Mesopotamia was never a Nation. It is not in any viable sense a Nation now. There is no national government to speak of, and despite all the stresses and strains they have been under during the Saddamist years and under the Occupation, city-states, tribes and tribalism endure as the fundamental units of society and such governance as there is.

This is not necessarily a bad thing.

Much as Tito in Yugoslavia tried to form a Nation out of the disparate afterthoughts of Ottoman and Austrian Empires in Europe, Saddam tried to make Iraq into a Nation in Mesopotamia. Both temporarily succeeded, ultimately failed. Such failure was almost foregone.

In the Former Yugoslavia, after an intense period of domestic upheaval and civil war -- and international intervention -- a series of independent states were established based on essentially ethnic and to some extent tribal lines. Czechoslovakia was broken up, too. The smaller states that have taken the place of these former Nations are more comprehensible and appropriate to the will and interests of their citizens, whereas the more or less artificial amalgamations of ethnic, religious, and tribal affiliations that had been assembled into Nation-States by the Great Powers after World Wars I & II never really made any local sense.

So it is in Iraq.

It seems that Iraq has been trying to come apart into its constituent parts since the invasion, but the occupiers, not knowing what to do, fought shadows and demons, while the peoples of Iraq attempted to sort out a future for themselves -- and were thwarted at every turn.

Autonomous Kurdistan was the exception to the rule of constant interference with and destruction of everything the Iraqis tried to do to govern themselves. They were trying to do it almost from the moment Saddam was overthrown, and every step they took toward their own forms of self-government was thwarted, often quite brutally.

They were to submit, first, to the occupation forces, subsequently to the puppet regime installed by the occupiers, thence, they were to be subjected to a "managed democracy" that had some of the forms of democratic institutions but was in essence a sham.

What the Iraqis have been saying to the occupiers is that they are capable of governing themselves. They've been doing it for thousands of years, even under the many harsh (and/or benign) occupations of the past. They don't have to have a strong central government, they don't even need the trappings of Nationalism. Tribal structure is still very strong. And from their tribal base, Iraqis can assemble a functioning self-government. They know how to do it.

If only they were left alone.

The struggle comes when one group tries to oppress another or steal their means of living or survival.

Some months back, most of the ministries in Baghdad were blown up -- apparently by the Insurgency (that amorphous assembly of resisters.) More than likely the deed was done -- as so many similar instances in Baghdad and elsewhere have been done -- by Sunni resisters who hold a grudge and a grievance against the ruling Shia majority. The Sunnis largely stopped their resistance during the relatively brief period of the so-called Surge when they were being paid by the Americans not to fight. When those payments stopped, the resistance resumed with great violence and bloodshed.
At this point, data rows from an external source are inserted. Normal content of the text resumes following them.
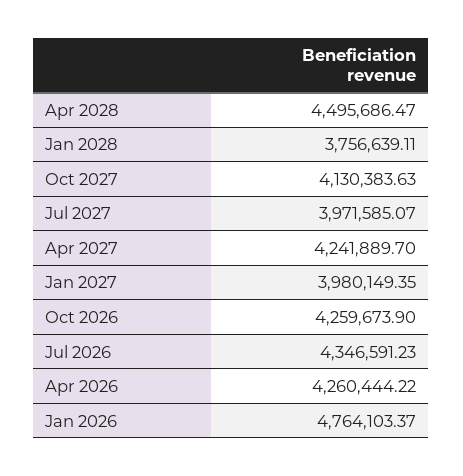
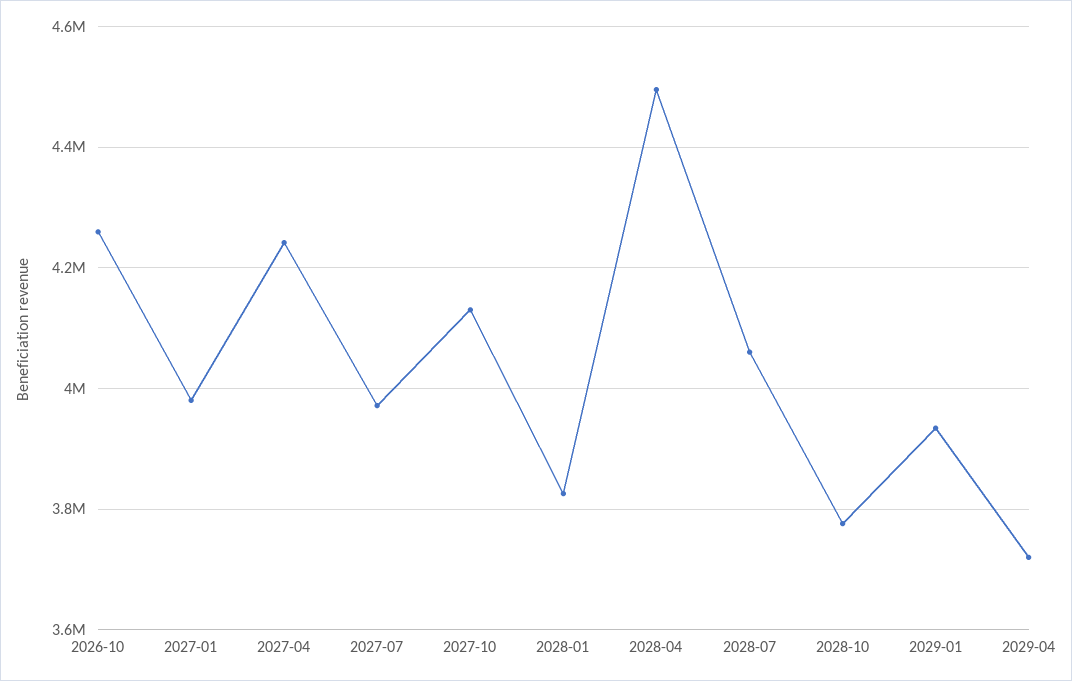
Jan 2028: 3756639.11 -> 3820000
Jul 2026: 4346591.23 -> none
Apr 2026: 4260444.22 -> none
Jan 2026: 4764103.37 -> none
2028-07: none -> 4060000
2028-10: none -> 3780000
2029-01: none -> 3940000
2029-04: none -> 3720000

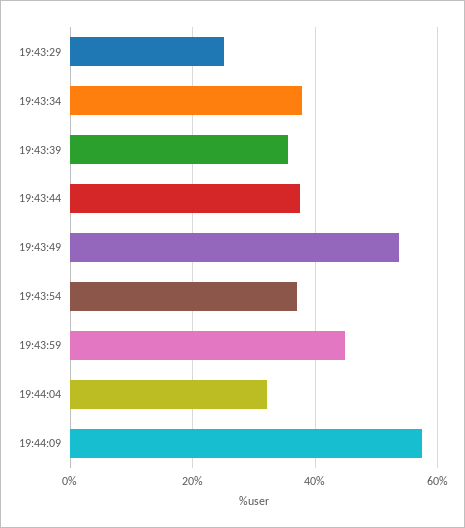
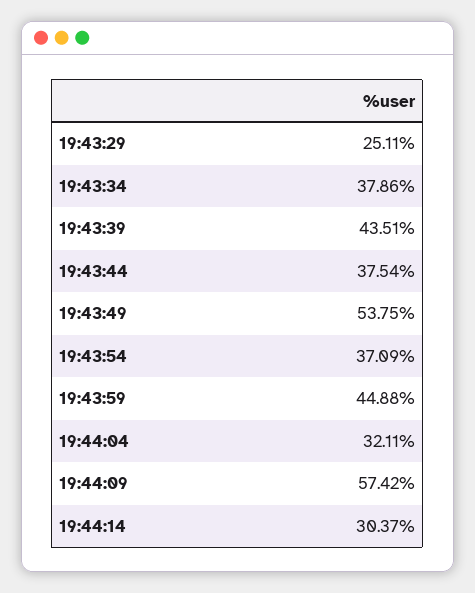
19:43:39: 36 -> 43.51
19:44:14: none -> 30.37

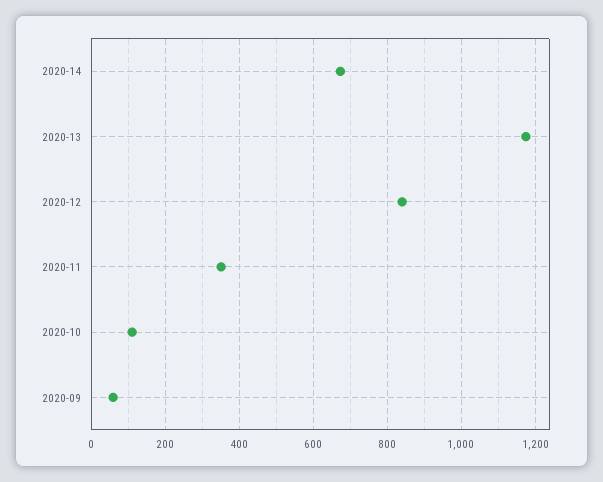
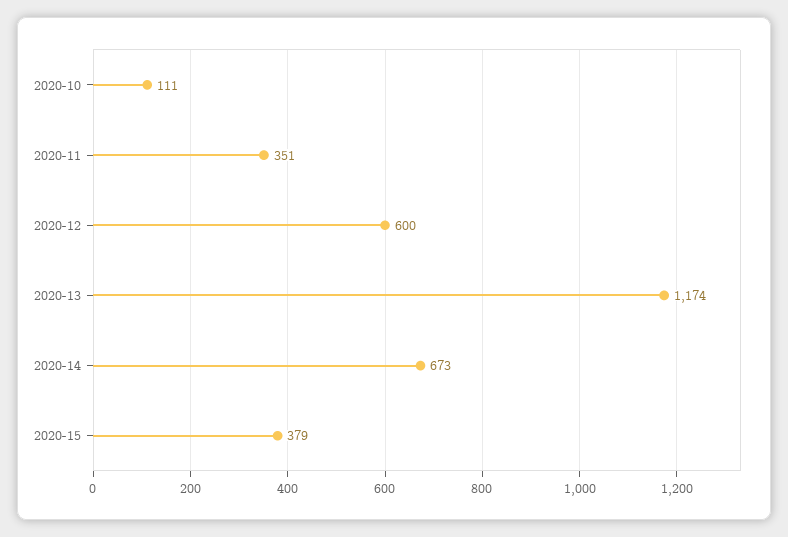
2020-12: 840 -> 600
2020-09: 60 -> none
2020-15: none -> 379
What seems clear is that the Sunni Arabs are intent on making Iraq ungovernable -- unless their demands are met. They were the ruling minority under Saddam, and before that under the British and before that under the Ottomans. They seem willing to give up rule so long as they receive fair compensation on negotiated terms. Which the ruling Shia majority won't countenance. In fact, the ministries were blown up soon after the so-called Government in Baghdad decided not to resume payments to the Sunnis. It was obvious the one led to the other.

This whole No-Negotiation regime was part and parcel of the early stages of the occupation, and it was soon obvious where that path was leading. It was years into the occupation before it dawned on the real rulers of Iraq -- the military -- that it was a simple matter to stop the insurgency, something they might have realized the day they took over the Republican Palace.

But their neo-con ideology, utopianism, and deep contempt for "Sand Niggers" forbade it.

Tribalism is actually the solution to the Nationalist problem in Iraq.

But how many more years must go by before that is figured out?